- Opening Delimiter -

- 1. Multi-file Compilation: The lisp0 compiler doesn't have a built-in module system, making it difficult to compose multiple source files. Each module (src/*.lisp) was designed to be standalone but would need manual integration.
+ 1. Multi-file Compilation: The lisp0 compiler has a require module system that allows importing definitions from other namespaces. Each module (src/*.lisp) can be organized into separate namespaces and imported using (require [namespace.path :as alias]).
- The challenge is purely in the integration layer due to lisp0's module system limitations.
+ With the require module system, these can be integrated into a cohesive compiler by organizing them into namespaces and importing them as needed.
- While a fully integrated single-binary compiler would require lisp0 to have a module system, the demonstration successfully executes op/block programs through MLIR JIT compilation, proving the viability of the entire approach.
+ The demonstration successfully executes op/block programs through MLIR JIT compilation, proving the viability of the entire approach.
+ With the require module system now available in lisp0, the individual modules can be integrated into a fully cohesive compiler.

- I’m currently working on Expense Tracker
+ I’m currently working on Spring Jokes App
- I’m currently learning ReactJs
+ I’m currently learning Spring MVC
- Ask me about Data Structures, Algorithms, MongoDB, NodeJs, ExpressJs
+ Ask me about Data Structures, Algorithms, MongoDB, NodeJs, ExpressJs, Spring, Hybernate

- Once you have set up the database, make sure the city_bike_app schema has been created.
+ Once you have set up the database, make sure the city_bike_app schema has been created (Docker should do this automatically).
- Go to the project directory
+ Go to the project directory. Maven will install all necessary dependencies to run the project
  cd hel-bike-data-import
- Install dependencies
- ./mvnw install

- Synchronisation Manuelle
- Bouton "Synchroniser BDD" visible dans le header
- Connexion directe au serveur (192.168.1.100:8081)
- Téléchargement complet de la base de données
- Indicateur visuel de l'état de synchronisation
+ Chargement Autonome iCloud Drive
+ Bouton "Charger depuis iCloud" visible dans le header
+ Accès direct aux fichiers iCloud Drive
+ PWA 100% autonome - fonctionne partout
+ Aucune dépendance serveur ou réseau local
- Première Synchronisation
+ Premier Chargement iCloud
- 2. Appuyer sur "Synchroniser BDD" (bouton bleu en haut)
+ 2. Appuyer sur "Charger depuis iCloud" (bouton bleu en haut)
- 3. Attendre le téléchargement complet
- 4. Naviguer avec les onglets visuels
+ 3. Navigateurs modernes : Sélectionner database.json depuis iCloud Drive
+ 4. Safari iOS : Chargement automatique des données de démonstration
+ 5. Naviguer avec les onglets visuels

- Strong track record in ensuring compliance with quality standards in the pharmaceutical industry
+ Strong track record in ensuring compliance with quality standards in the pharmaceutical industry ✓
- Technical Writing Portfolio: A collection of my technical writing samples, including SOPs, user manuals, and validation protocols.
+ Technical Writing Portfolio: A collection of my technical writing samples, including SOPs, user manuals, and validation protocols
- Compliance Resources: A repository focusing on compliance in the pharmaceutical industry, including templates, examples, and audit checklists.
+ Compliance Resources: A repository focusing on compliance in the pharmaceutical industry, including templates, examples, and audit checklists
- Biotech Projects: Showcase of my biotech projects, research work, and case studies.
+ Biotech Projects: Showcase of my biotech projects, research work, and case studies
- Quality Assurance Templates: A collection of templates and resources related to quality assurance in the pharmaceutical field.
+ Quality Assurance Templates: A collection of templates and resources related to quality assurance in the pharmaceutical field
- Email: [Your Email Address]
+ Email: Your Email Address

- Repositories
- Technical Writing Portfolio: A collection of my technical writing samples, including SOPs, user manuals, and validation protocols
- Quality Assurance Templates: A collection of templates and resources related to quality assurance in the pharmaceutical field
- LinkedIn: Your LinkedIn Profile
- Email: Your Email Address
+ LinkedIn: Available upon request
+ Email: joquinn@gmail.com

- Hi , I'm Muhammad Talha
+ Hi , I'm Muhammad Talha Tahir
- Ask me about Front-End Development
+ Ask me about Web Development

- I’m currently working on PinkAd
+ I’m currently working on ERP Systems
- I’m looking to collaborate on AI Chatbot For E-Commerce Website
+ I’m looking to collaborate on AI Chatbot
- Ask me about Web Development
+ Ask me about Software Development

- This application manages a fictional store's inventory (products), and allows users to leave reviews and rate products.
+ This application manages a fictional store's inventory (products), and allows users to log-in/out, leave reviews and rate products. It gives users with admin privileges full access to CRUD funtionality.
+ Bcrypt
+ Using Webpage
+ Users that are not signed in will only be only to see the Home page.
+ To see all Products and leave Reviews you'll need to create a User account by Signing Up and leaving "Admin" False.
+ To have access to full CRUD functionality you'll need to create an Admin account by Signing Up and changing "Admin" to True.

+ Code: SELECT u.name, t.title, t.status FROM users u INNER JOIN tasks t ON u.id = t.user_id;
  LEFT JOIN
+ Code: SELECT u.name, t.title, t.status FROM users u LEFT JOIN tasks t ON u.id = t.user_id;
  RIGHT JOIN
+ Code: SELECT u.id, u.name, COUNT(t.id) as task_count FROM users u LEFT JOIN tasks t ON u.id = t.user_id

- Closing Delimiter -

Retype, without any change, the lines from the one containing "- Email: [Your Email Address]" through the final line of the material above, and no others.

• _ANSWER SPACE_
- Email: [Your Email Address]
+ Email: Your Email Address

- Repositories
- Technical Writing Portfolio: A collection of my technical writing samples, including SOPs, user manuals, and validation protocols
- Quality Assurance Templates: A collection of templates and resources related to quality assurance in the pharmaceutical field
- LinkedIn: Your LinkedIn Profile
- Email: Your Email Address
+ LinkedIn: Available upon request
+ Email: joquinn@gmail.com

- Hi , I'm Muhammad Talha
+ Hi , I'm Muhammad Talha Tahir
- Ask me about Front-End Development
+ Ask me about Web Development

- I’m currently working on PinkAd
+ I’m currently working on ERP Systems
- I’m looking to collaborate on AI Chatbot For E-Commerce Website
+ I’m looking to collaborate on AI Chatbot
- Ask me about Web Development
+ Ask me about Software Development

- This application manages a fictional store's inventory (products), and allows users to leave reviews and rate products.
+ This application manages a fictional store's inventory (products), and allows users to log-in/out, leave reviews and rate products. It gives users with admin privileges full access to CRUD funtionality.
+ Bcrypt
+ Using Webpage
+ Users that are not signed in will only be only to see the Home page.
+ To see all Products and leave Reviews you'll need to create a User account by Signing Up and leaving "Admin" False.
+ To have access to full CRUD functionality you'll need to create an Admin account by Signing Up and changing "Admin" to True.

+ Code: SELECT u.name, t.title, t.status FROM users u INNER JOIN tasks t ON u.id = t.user_id;
  LEFT JOIN
+ Code: SELECT u.name, t.title, t.status FROM users u LEFT JOIN tasks t ON u.id = t.user_id;
  RIGHT JOIN
+ Code: SELECT u.id, u.name, COUNT(t.id) as task_count FROM users u LEFT JOIN tasks t ON u.id = t.user_id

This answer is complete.